BEGIN SOURCE INFORMATION

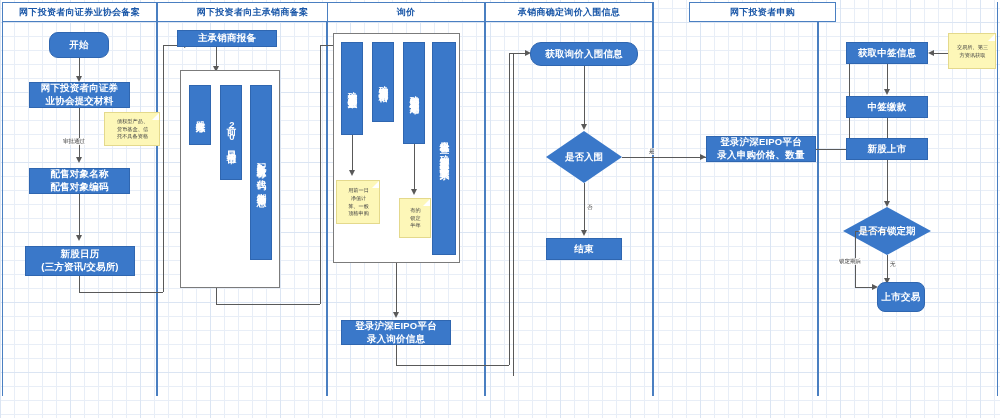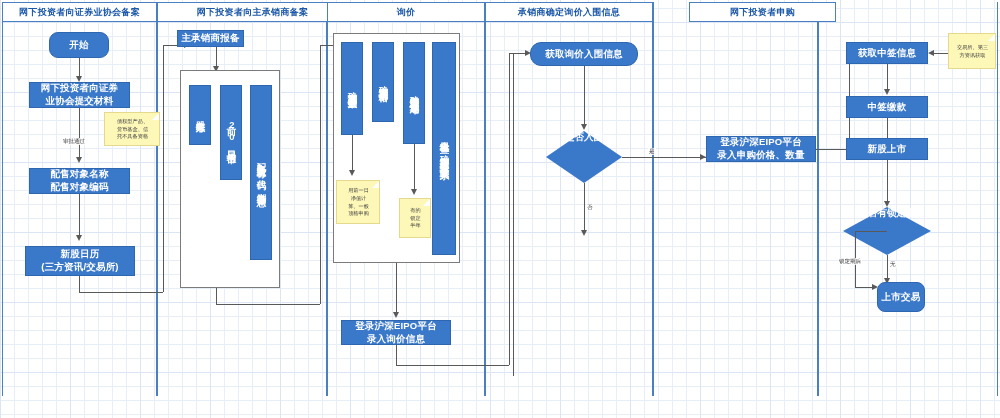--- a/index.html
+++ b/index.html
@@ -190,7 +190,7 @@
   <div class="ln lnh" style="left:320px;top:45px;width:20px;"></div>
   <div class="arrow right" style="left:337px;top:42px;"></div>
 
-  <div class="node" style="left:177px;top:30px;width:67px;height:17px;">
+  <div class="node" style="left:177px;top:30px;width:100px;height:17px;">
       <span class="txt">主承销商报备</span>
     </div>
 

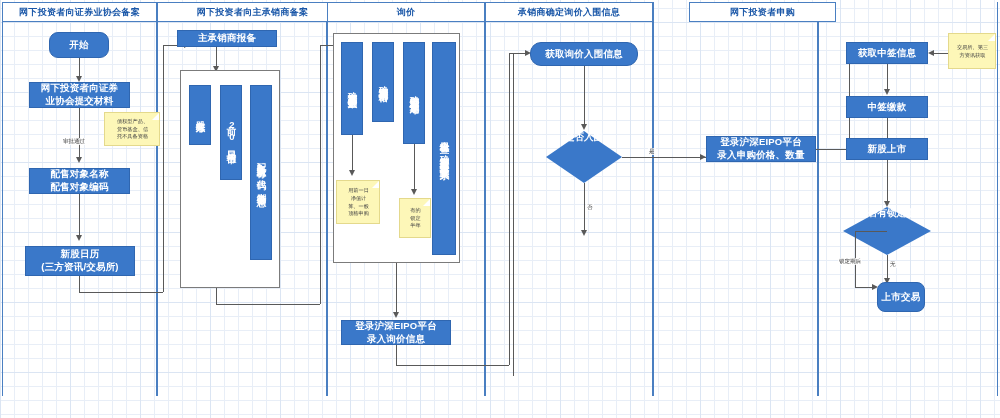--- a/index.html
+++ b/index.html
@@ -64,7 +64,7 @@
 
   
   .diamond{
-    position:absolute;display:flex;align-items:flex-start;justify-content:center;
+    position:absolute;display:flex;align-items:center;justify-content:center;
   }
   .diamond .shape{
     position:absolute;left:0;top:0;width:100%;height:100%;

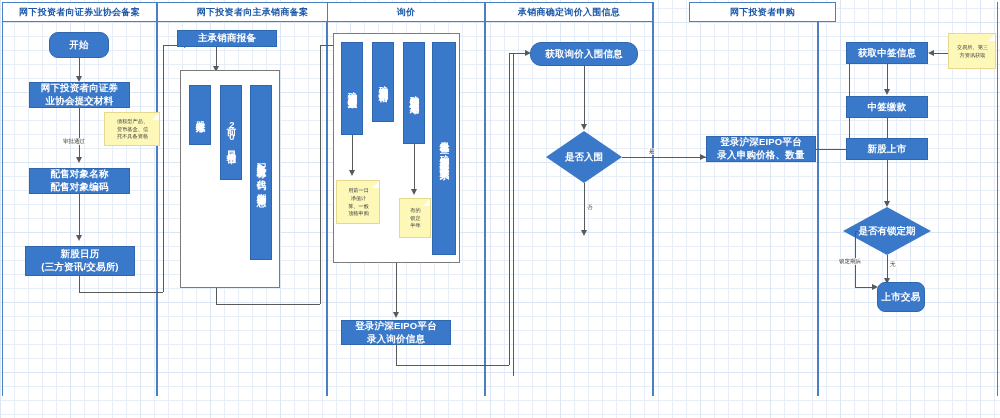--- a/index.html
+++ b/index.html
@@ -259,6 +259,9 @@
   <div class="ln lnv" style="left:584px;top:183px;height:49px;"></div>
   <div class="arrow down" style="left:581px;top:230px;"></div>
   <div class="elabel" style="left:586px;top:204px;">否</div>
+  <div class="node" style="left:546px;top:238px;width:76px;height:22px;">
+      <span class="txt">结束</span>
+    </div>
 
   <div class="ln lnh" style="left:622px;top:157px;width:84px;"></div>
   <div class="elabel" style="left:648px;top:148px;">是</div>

END SOURCE INFORMATION
BEGIN SOURCE INFORMATION

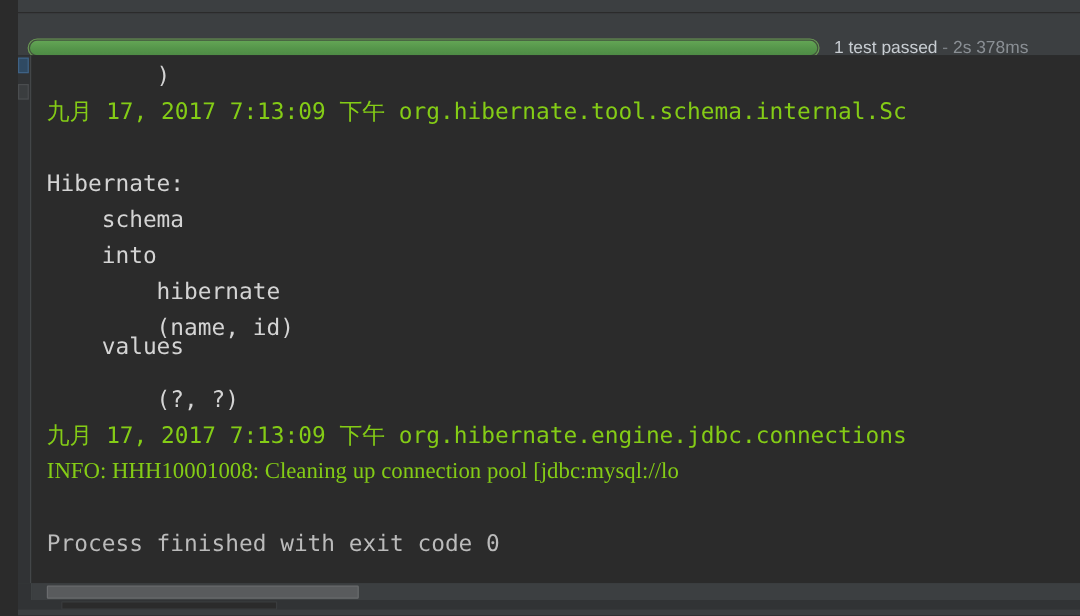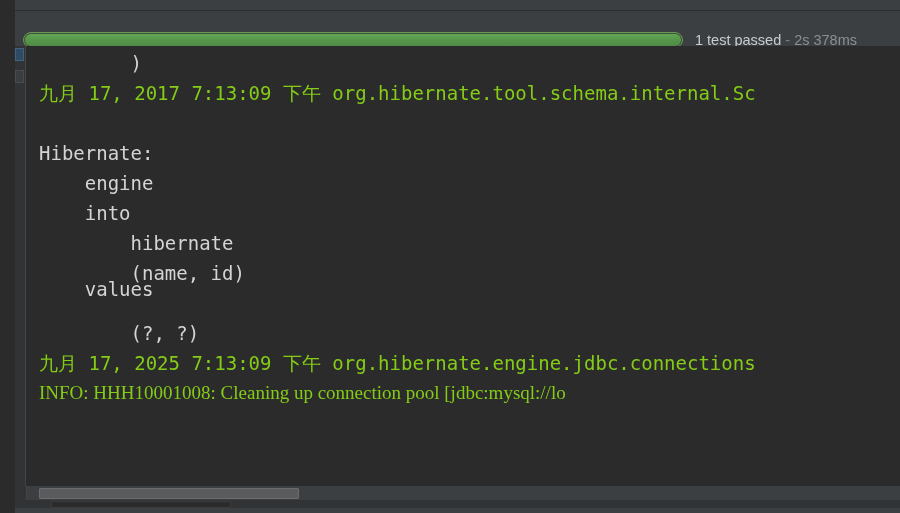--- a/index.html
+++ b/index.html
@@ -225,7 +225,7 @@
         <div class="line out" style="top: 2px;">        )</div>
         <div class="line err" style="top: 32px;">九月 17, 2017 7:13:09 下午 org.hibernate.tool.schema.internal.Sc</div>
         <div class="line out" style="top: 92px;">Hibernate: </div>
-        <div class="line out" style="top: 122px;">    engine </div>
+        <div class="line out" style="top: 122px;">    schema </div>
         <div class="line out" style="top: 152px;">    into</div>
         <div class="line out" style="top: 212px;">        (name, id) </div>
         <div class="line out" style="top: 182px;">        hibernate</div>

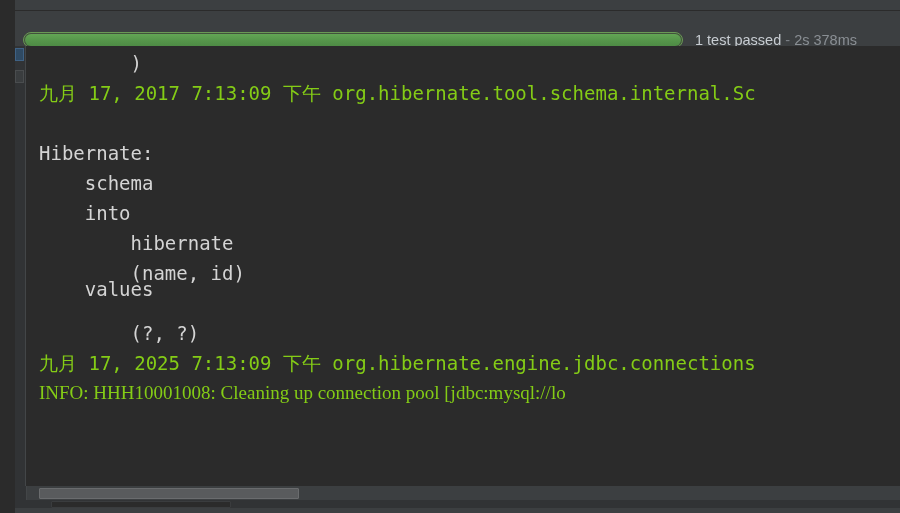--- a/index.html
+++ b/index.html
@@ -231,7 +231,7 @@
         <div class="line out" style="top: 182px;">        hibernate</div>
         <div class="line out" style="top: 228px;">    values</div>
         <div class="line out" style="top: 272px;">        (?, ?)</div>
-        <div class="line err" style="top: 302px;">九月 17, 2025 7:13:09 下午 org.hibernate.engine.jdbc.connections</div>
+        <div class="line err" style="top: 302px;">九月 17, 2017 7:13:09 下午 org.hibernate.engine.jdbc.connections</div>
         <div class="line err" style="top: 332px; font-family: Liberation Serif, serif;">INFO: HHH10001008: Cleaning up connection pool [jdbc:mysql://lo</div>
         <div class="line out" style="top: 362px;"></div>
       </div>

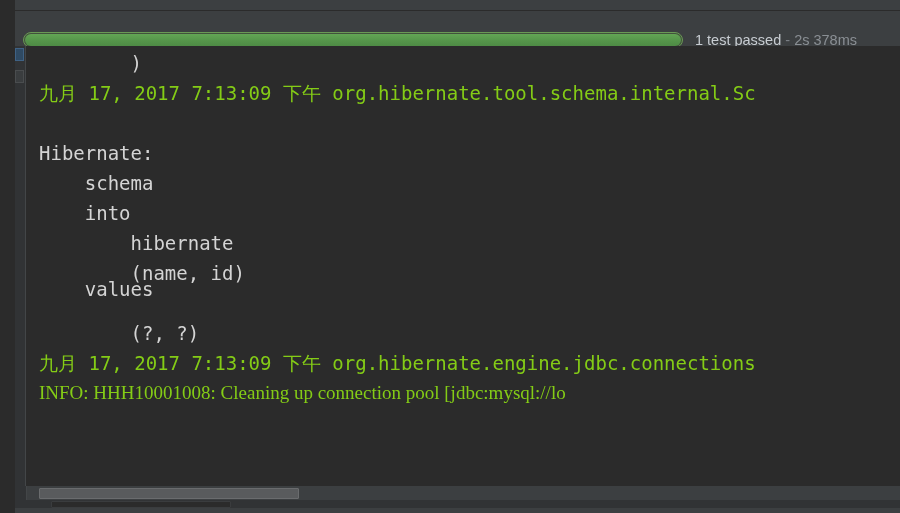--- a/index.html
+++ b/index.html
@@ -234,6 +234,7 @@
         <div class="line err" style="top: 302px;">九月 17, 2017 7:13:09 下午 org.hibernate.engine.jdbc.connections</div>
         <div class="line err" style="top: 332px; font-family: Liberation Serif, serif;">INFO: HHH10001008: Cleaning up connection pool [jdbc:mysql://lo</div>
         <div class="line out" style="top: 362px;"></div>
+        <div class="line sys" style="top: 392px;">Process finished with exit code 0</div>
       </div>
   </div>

END SOURCE INFORMATION
BEGIN SOURCE INFORMATION

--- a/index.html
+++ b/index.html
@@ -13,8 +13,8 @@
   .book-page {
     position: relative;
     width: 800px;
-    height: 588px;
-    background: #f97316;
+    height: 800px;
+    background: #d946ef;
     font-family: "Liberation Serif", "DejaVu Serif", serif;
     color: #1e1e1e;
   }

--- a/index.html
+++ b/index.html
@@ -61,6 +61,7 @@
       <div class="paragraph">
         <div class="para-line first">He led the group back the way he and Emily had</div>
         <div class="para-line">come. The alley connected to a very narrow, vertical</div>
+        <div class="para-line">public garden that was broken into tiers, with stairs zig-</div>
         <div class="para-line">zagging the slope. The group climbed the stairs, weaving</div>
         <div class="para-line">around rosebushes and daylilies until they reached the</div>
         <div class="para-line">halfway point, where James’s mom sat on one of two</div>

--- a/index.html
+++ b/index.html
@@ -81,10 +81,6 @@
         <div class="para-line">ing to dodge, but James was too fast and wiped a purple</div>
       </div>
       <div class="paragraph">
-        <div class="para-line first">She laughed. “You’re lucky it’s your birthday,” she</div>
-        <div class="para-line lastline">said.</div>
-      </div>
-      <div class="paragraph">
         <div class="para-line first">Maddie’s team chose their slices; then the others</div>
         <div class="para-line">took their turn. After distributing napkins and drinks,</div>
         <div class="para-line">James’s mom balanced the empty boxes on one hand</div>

END SOURCE INFORMATION

WHAT TO WORK ON => What is the number of lines in these entries that hold "background"? Reply with the figure alone.

FINISHED EXERCISE => 2